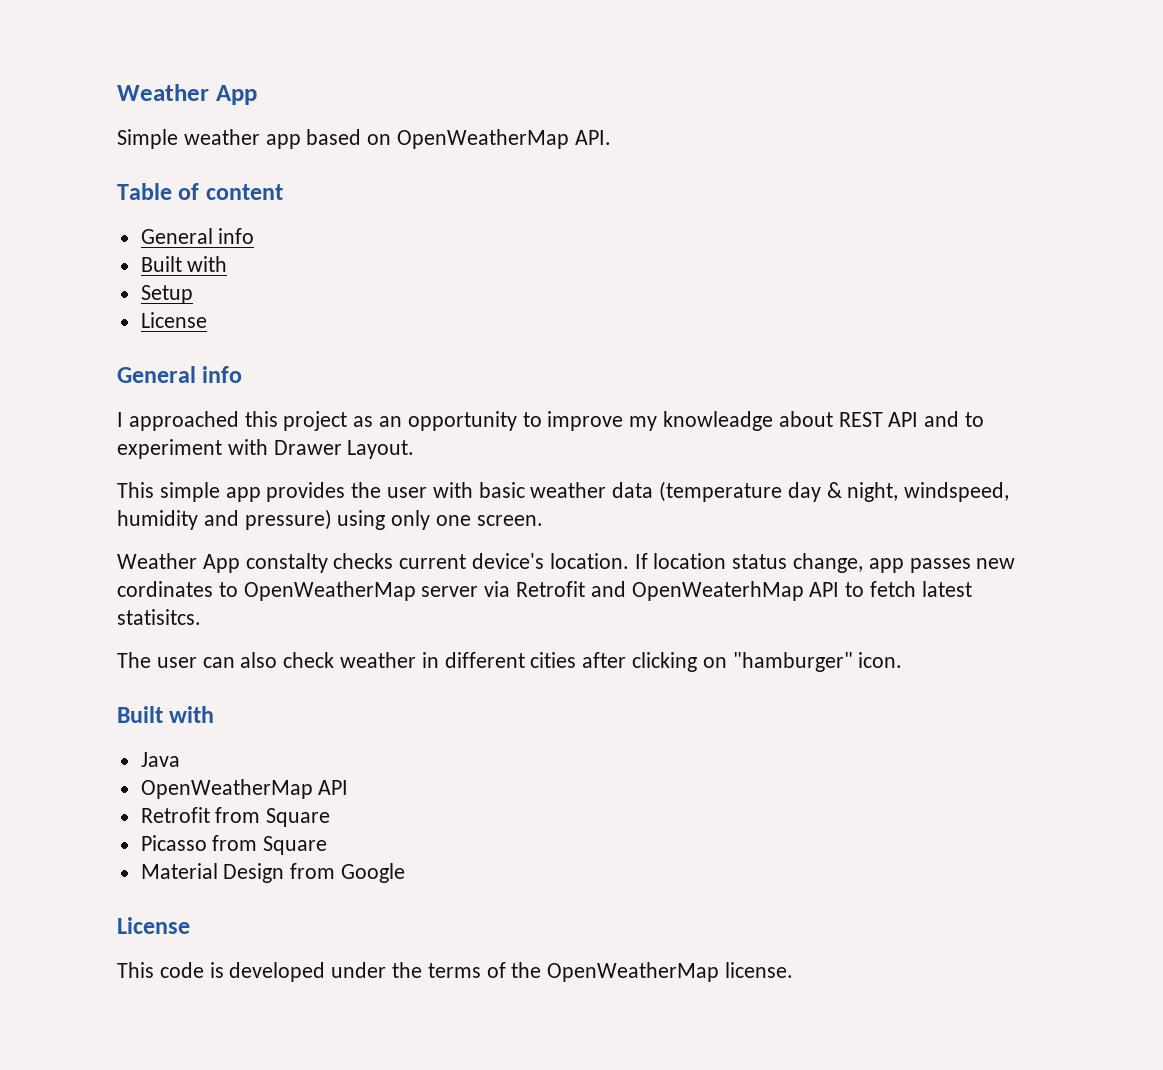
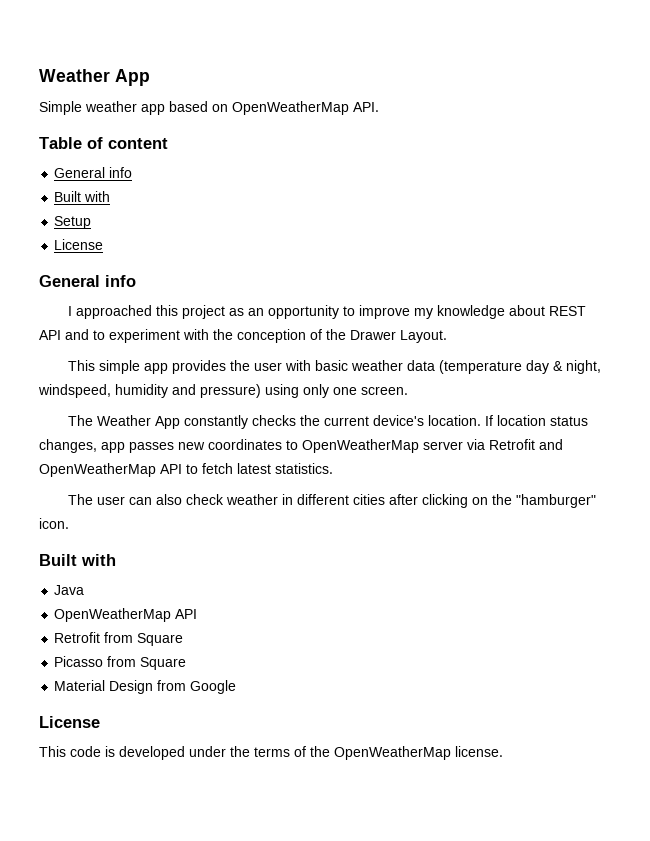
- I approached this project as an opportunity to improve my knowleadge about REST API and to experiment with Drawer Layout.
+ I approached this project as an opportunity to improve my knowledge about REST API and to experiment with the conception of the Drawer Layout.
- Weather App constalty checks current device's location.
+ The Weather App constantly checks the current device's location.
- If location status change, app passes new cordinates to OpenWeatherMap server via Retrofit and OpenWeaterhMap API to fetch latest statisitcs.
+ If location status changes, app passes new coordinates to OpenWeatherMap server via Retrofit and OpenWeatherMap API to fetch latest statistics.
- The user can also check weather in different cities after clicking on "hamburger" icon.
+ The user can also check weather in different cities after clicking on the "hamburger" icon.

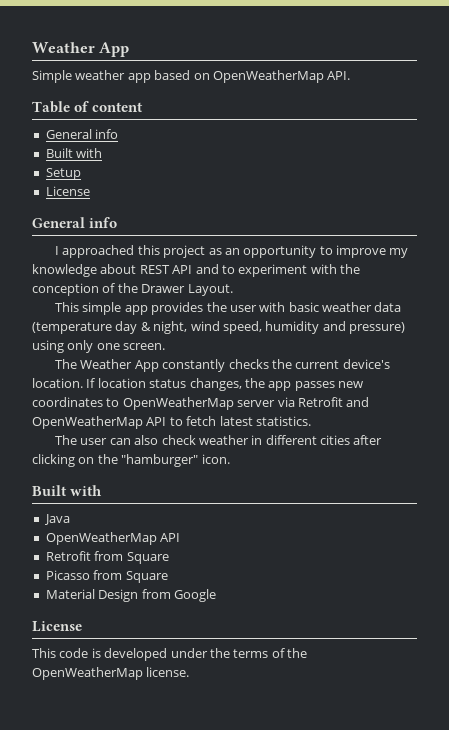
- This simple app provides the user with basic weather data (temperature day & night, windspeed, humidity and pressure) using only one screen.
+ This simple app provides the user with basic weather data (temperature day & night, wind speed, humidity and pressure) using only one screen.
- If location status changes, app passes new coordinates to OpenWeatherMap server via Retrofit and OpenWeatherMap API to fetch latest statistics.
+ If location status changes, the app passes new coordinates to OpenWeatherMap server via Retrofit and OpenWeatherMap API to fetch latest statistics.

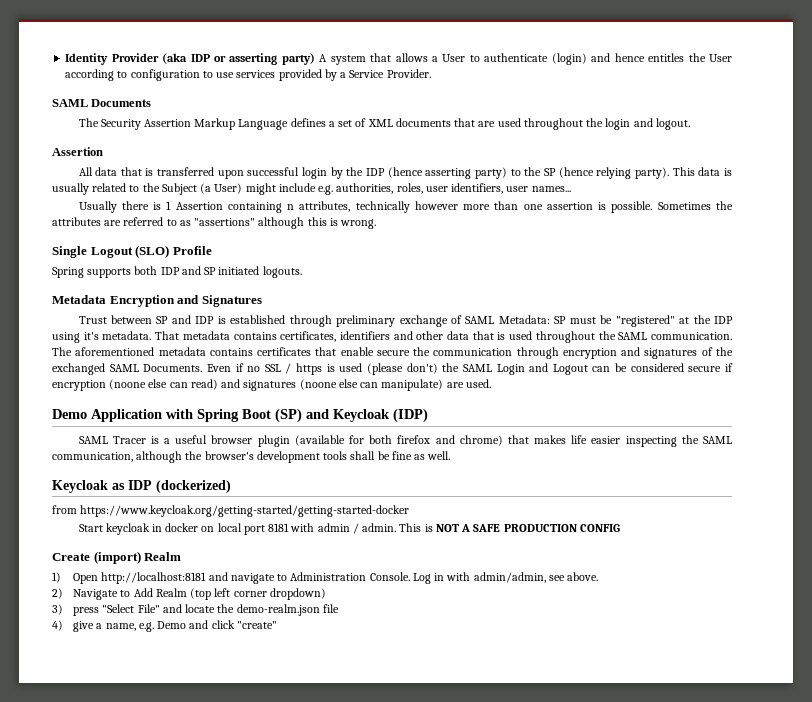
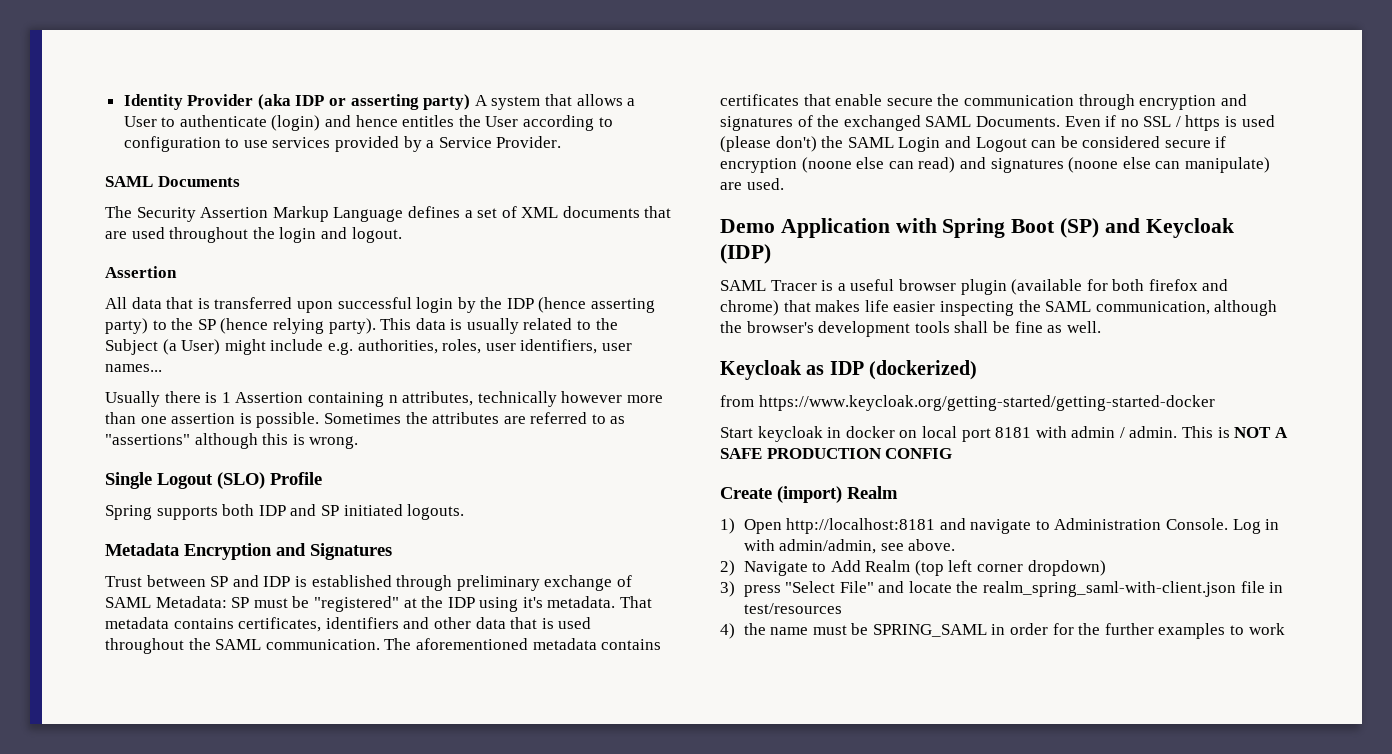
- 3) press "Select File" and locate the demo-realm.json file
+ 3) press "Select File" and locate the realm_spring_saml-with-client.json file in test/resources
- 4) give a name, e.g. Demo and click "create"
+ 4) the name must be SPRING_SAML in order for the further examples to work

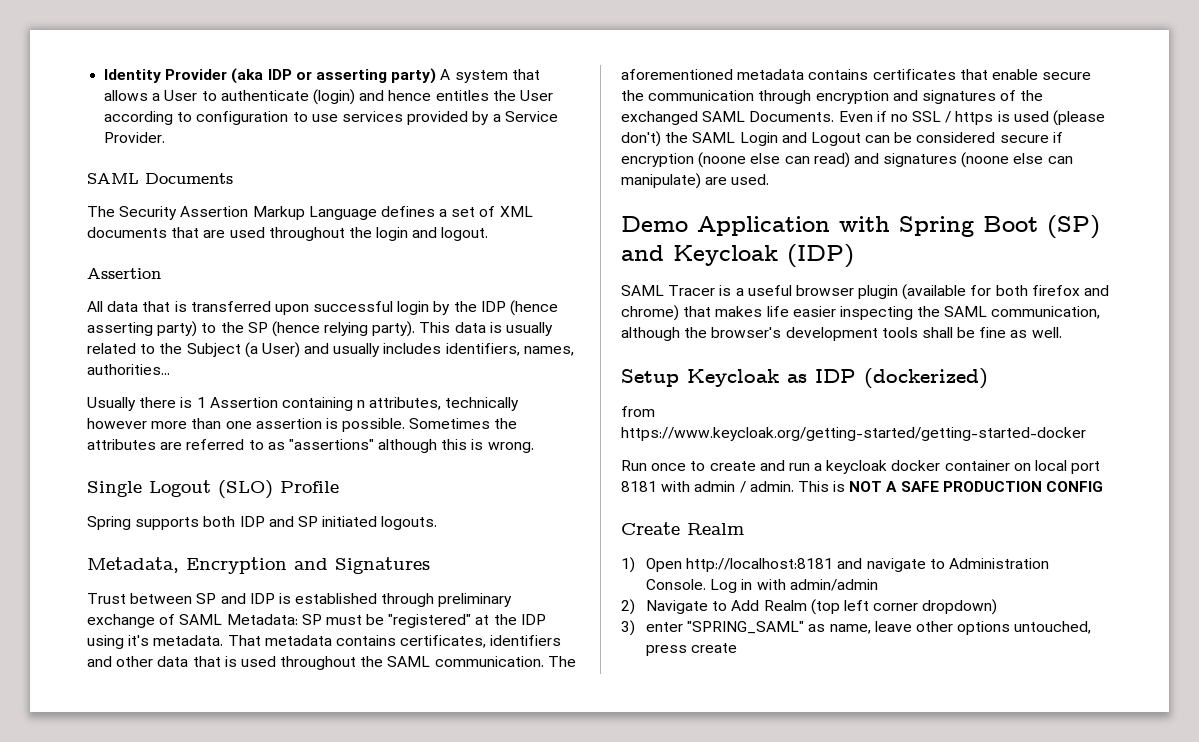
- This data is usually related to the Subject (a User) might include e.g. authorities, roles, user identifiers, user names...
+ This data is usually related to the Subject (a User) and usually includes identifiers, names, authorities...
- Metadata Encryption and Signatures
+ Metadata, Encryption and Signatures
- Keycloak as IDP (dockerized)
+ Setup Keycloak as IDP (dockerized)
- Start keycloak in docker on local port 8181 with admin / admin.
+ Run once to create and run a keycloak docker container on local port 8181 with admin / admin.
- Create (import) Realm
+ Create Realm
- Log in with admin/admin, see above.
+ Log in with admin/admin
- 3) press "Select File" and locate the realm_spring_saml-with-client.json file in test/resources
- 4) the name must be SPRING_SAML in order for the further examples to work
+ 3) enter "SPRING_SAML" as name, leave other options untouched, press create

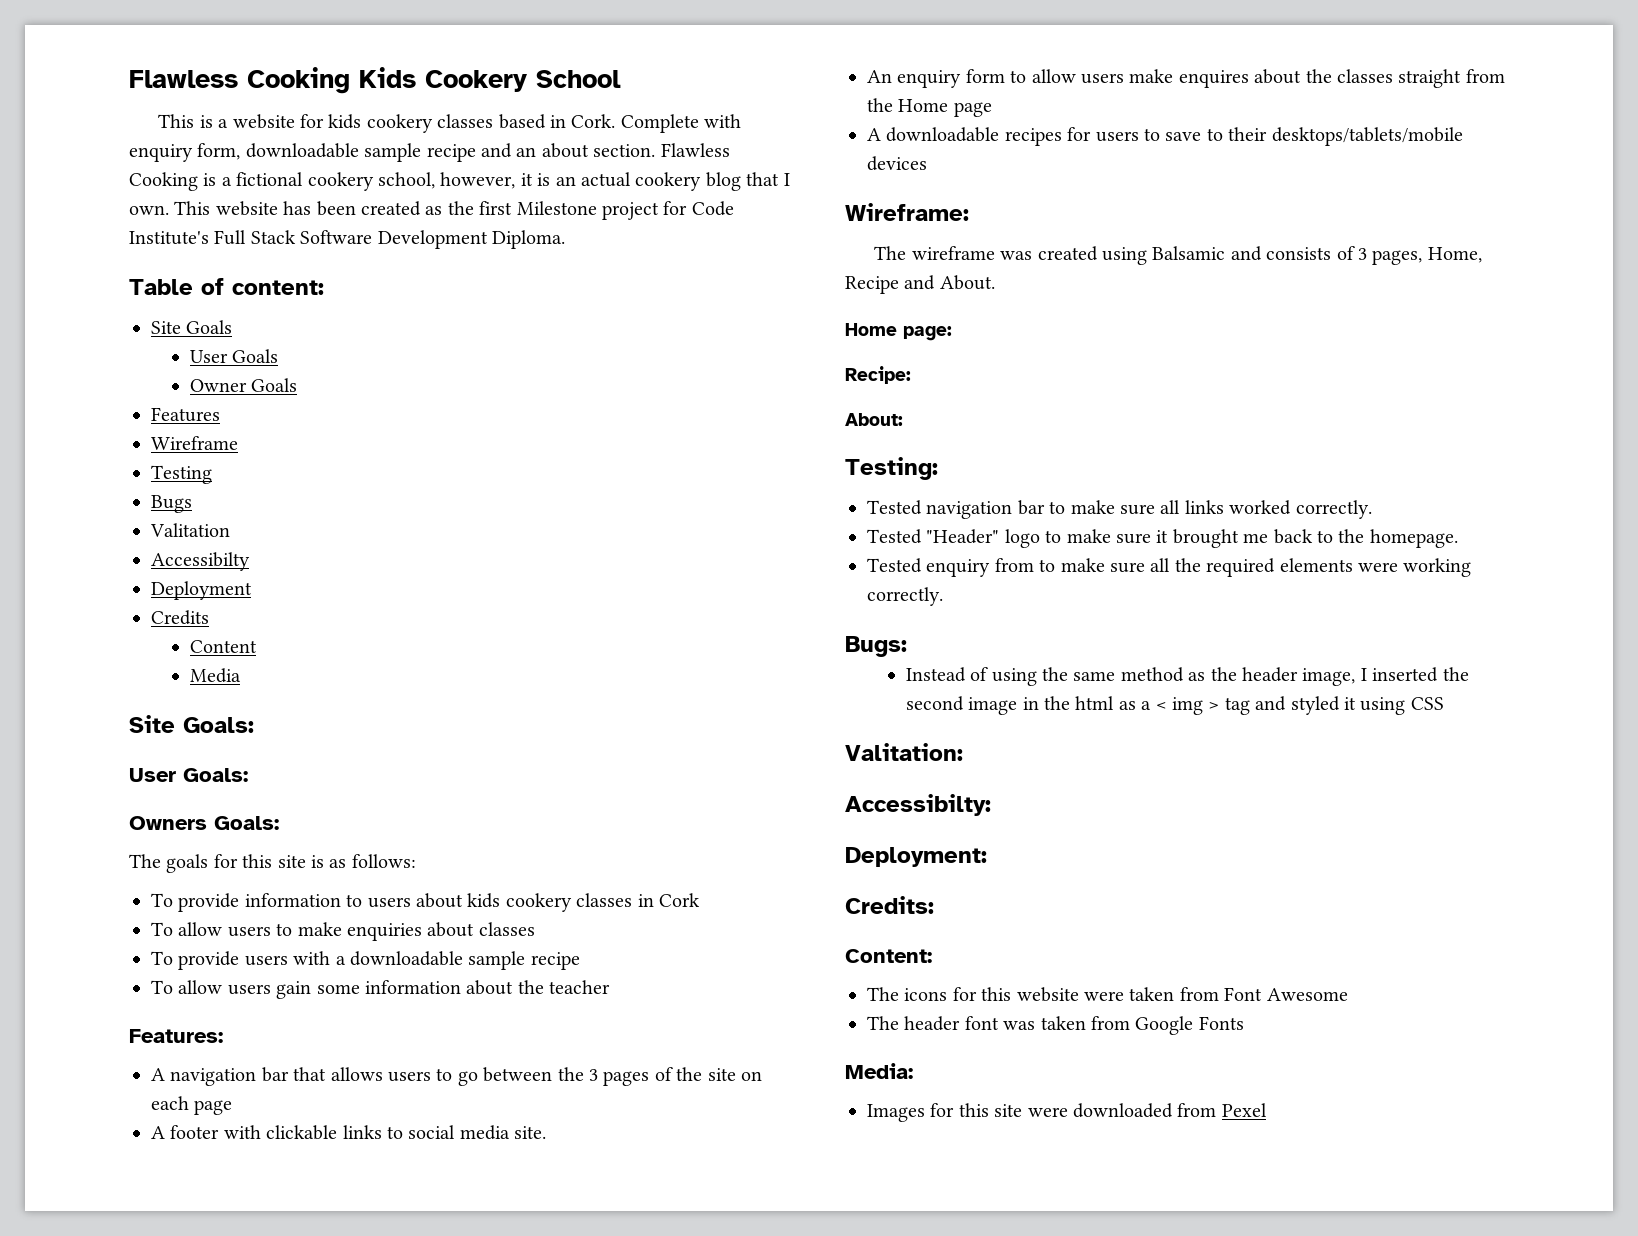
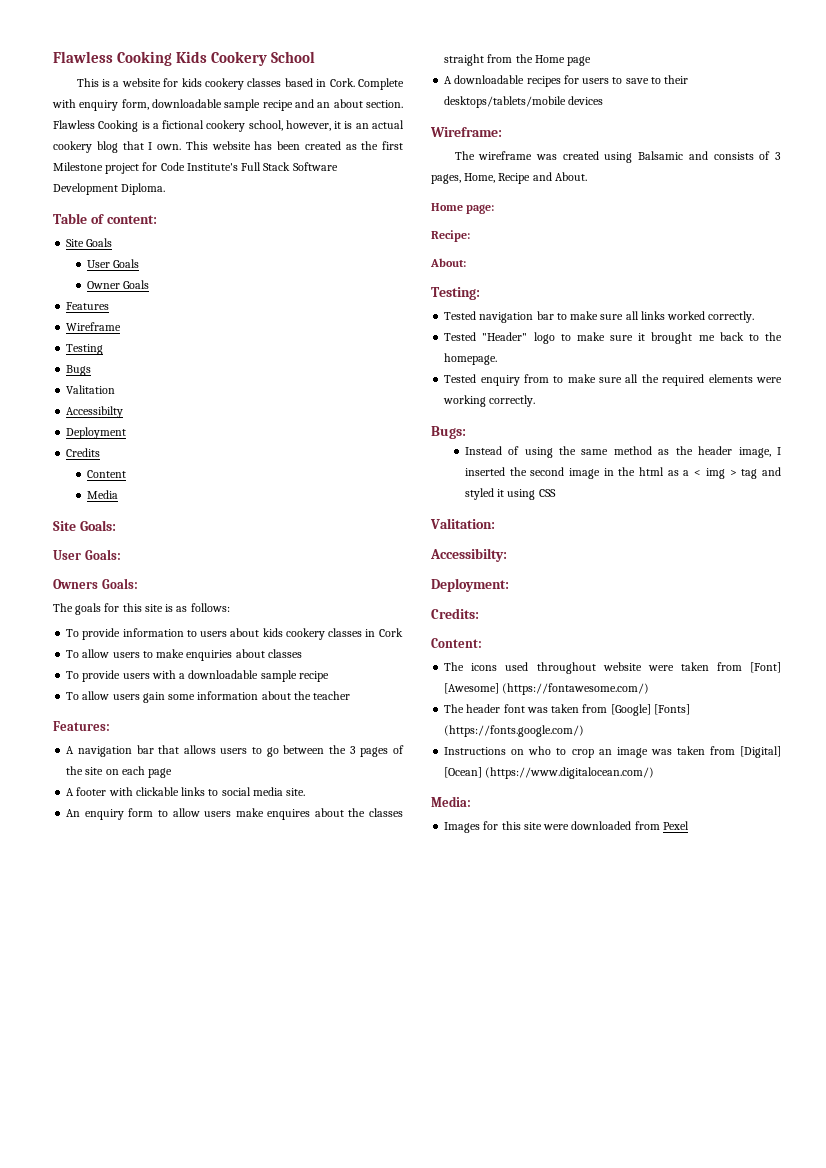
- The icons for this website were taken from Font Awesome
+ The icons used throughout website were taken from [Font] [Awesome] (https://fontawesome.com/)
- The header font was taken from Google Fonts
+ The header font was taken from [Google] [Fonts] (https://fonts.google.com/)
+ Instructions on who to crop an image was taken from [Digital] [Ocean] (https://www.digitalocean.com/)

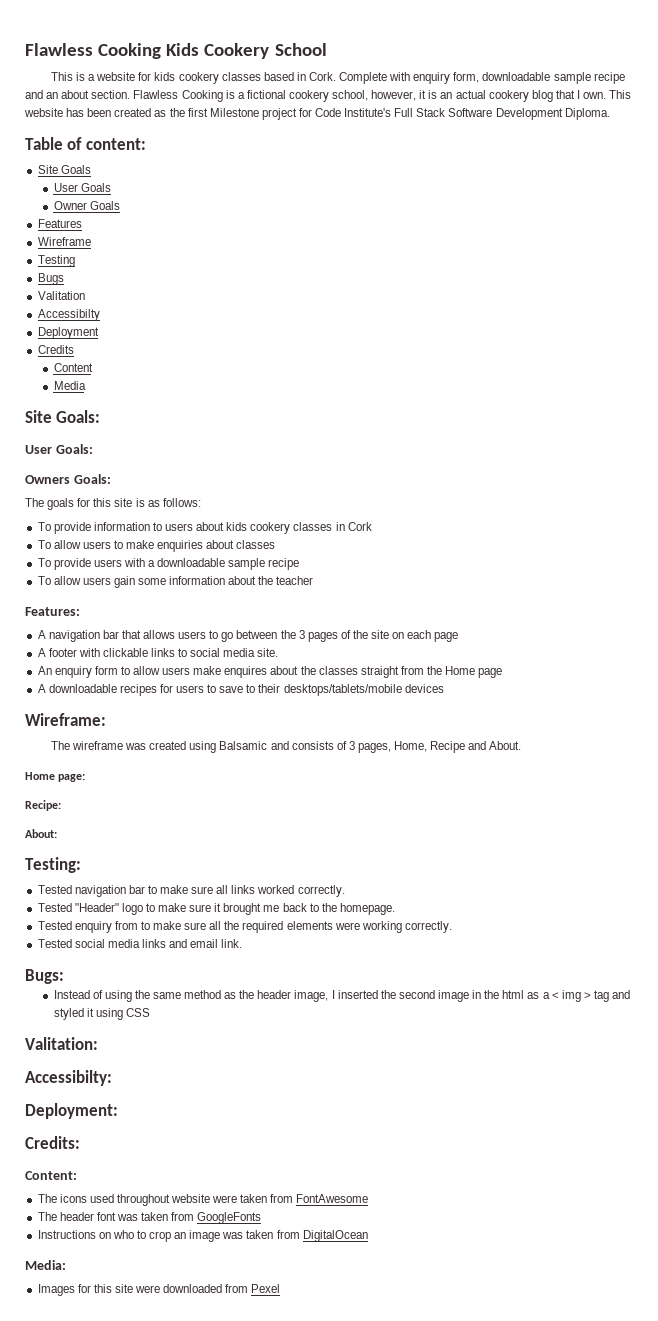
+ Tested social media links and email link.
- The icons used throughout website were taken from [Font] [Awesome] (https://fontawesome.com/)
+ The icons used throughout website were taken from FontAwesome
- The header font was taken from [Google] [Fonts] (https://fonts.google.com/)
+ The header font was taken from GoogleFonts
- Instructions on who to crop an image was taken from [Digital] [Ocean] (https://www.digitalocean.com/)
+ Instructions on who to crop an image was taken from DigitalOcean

TASK TO COMPLETE> The answer must be a single number: how many lines above contain "opportunity".

EXERCISE ANSWER> 2